19 Want de nooddruftige zal niet voor altoos vergeten worden, noch de verwachting der ellendigen in eeuwigheid verloren zijn.

20 Sta op, HEERE, laat de mens zich niet versterken; laat de heidenen voor Uw aangezicht geoordeeld worden. [ (Psalms 9:21) O HEERE! jaag hun vreze aan; laat de heidenen weten, dat zij mensen zijn. Sela. ]

1 Ao mestre de canto. Segundo a melodia A morte para o filho. Salmo de Davi.
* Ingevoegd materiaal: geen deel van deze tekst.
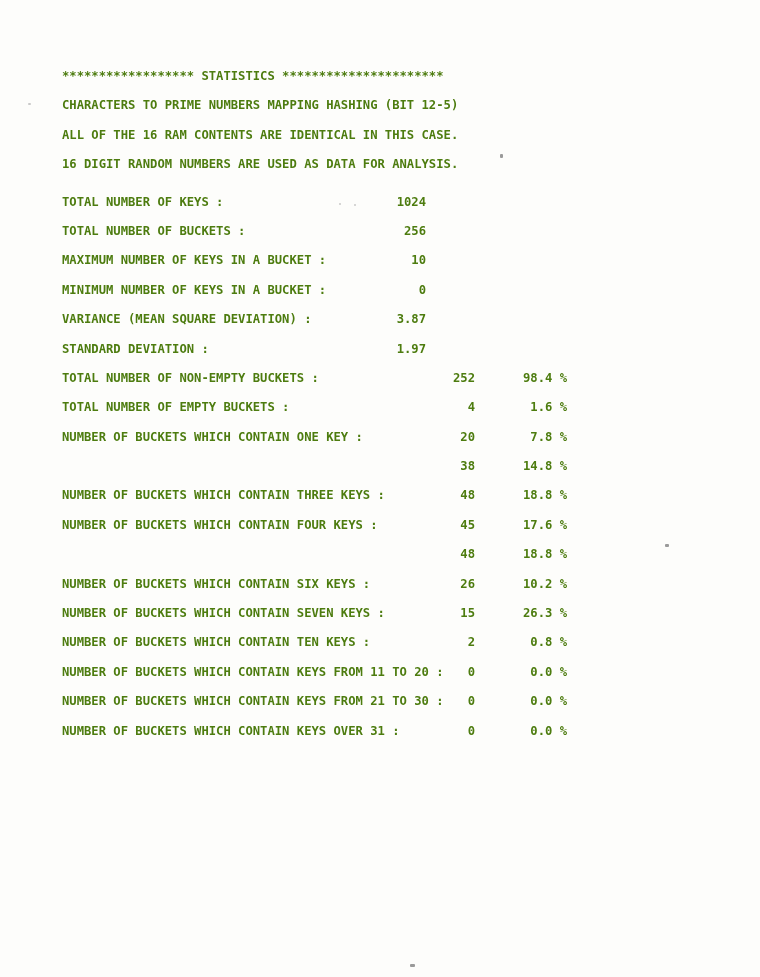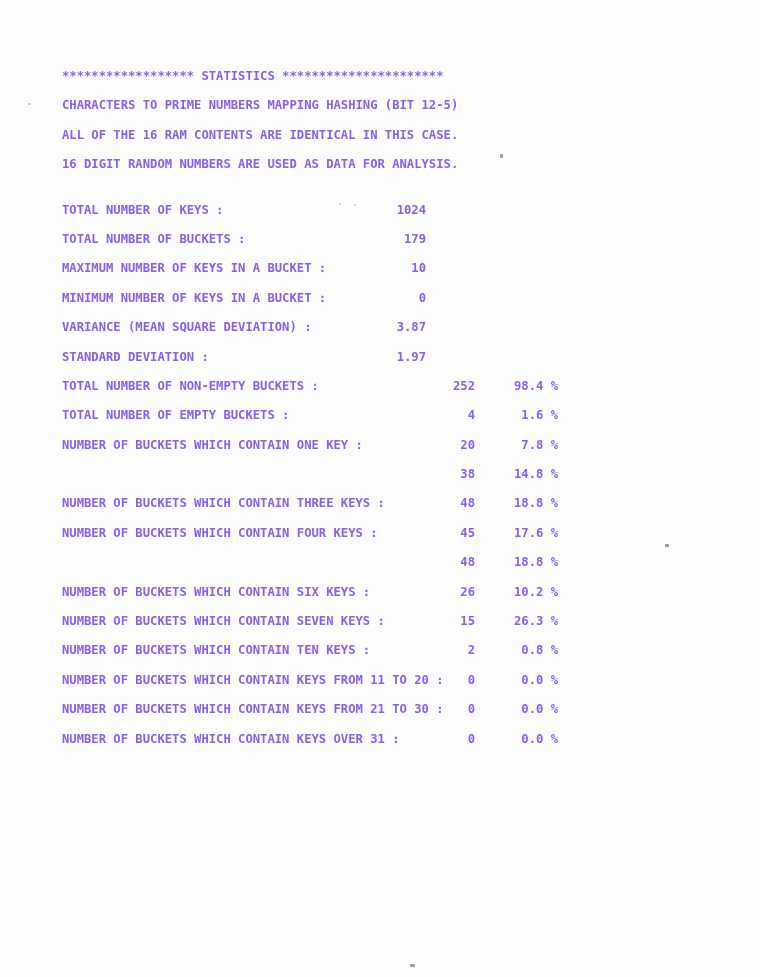"****************** STATISTICS" .sheet { color: #8b5cf6 -> #4d7c0f }
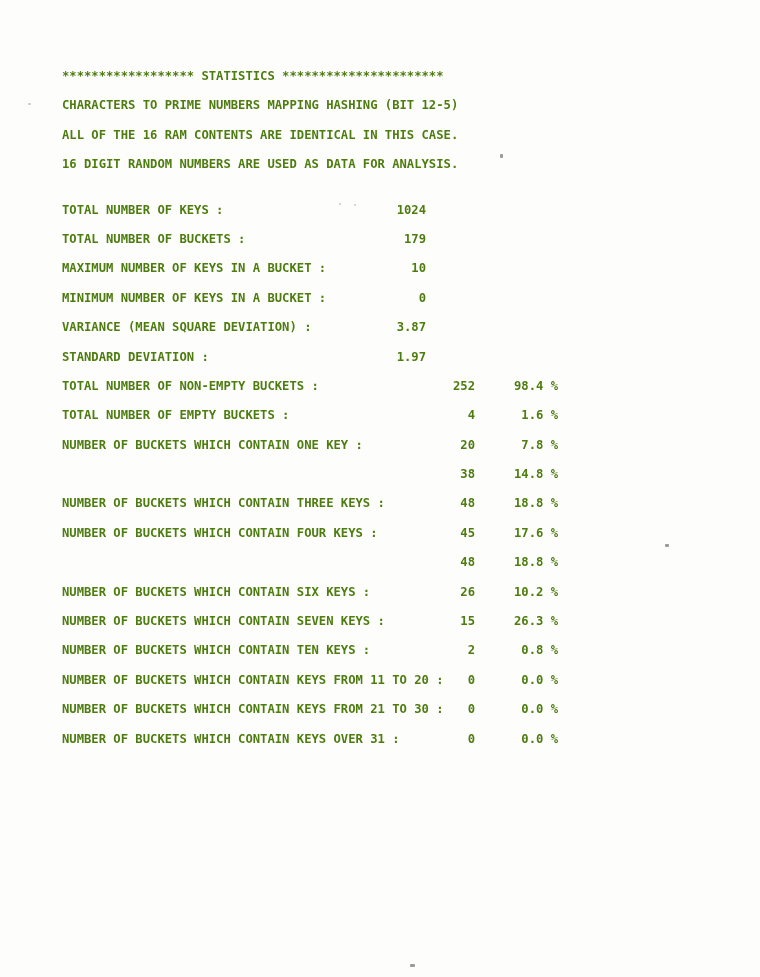"TOTAL NUMBER OF KEYS :" #summary-group { margin-top: 16px -> 8px }
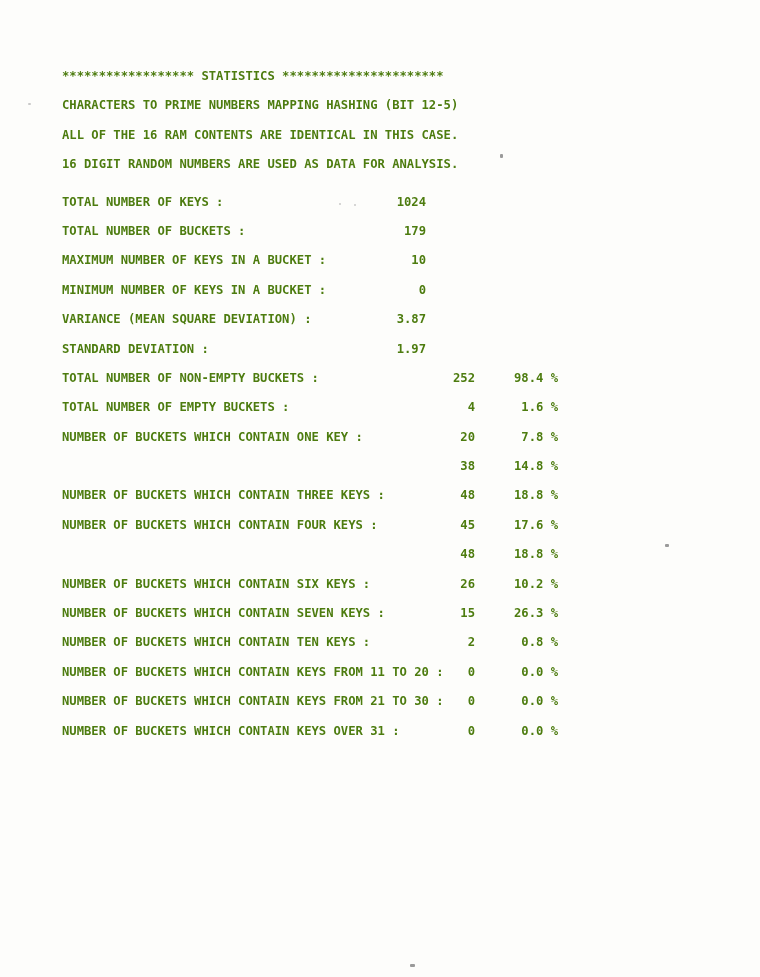"179" span.val { text: 179 -> 256 }
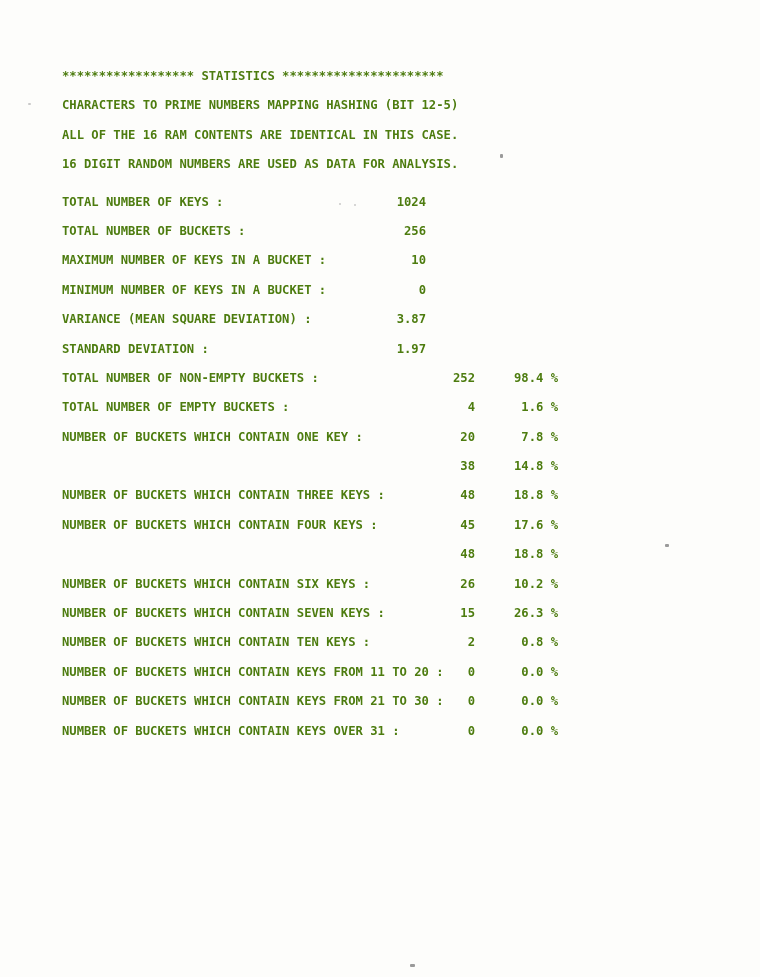"98.4 %" .pct { left: 396px -> 405px }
Eu vos louvarei, Senhor, de todo o coração, todas as vossas maravilhas narrarei.

2 Em vós eu estremeço de alegria, cantarei vosso nome, ó Altíssimo!

3 Porque meus inimigos recuaram, fraquejaram, pereceram ante a vossa face.

4 Pois tomastes a vós meu direito e minha causa, assentastes, ó justo Juiz, em vosso tribunal.

5 Com efeito, perseguistes as nações, destruístes o ímpio; apagastes, para sempre, o seu nome.

6 Meus inimigos pereceram, consumou-se sua ruína eterna; demolistes suas cidades, sua própria lembrança se acabou.

7 O Senhor, porém, domina eternamente; num trono sólido, ele pronuncia seus julgamentos.

8 Ele mesmo julgará o universo com justiça, com eqüidade pronunciará sentença sobre os povos.

9 O Senhor torna-se refúgio para o oprimido, uma defesa oportuna para os tempos de perigo.

10 Aqueles que conheceram vosso nome confiarão em vós, porque, Senhor, jamais abandonais quem vos procura.

11 Salmodiai ao Senhor, que habita em Sião; proclamai seus altos feitos entre os povos.

12 Porque, vingador do sangue derramado, ele se lembra deles e não esqueceu o clamor dos infelizes.

13 Tende piedade de mim, Senhor, vede a miséria a que me reduziram os inimigos; arrancai-me das portas da morte,

14 para que nas portas da filha de Sião eu publique vossos louvores, e me regozije de vosso auxílio.

15 Caíram as nações no fosso que cavaram; prenderam-se seus pés na armadilha que armaram.

16 O Senhor se manifestou e fez justiça, capturando o ímpio em suas próprias redes.

17 Que os pecadores caiam na região dos mortos, todos esses povos que olvidaram a Deus.

18 O pobre, porém, não ficará no eterno esquecimento; nem a esperança dos aflitos será frustrada para sempre.

19 Levantai-vos, Senhor! Não seja o homem quem tenha a última palavra! Que diante de vós sejam julgadas as nações.

20 Enchei-as de pavor, Senhor, para que saibam que não passam de simples homens.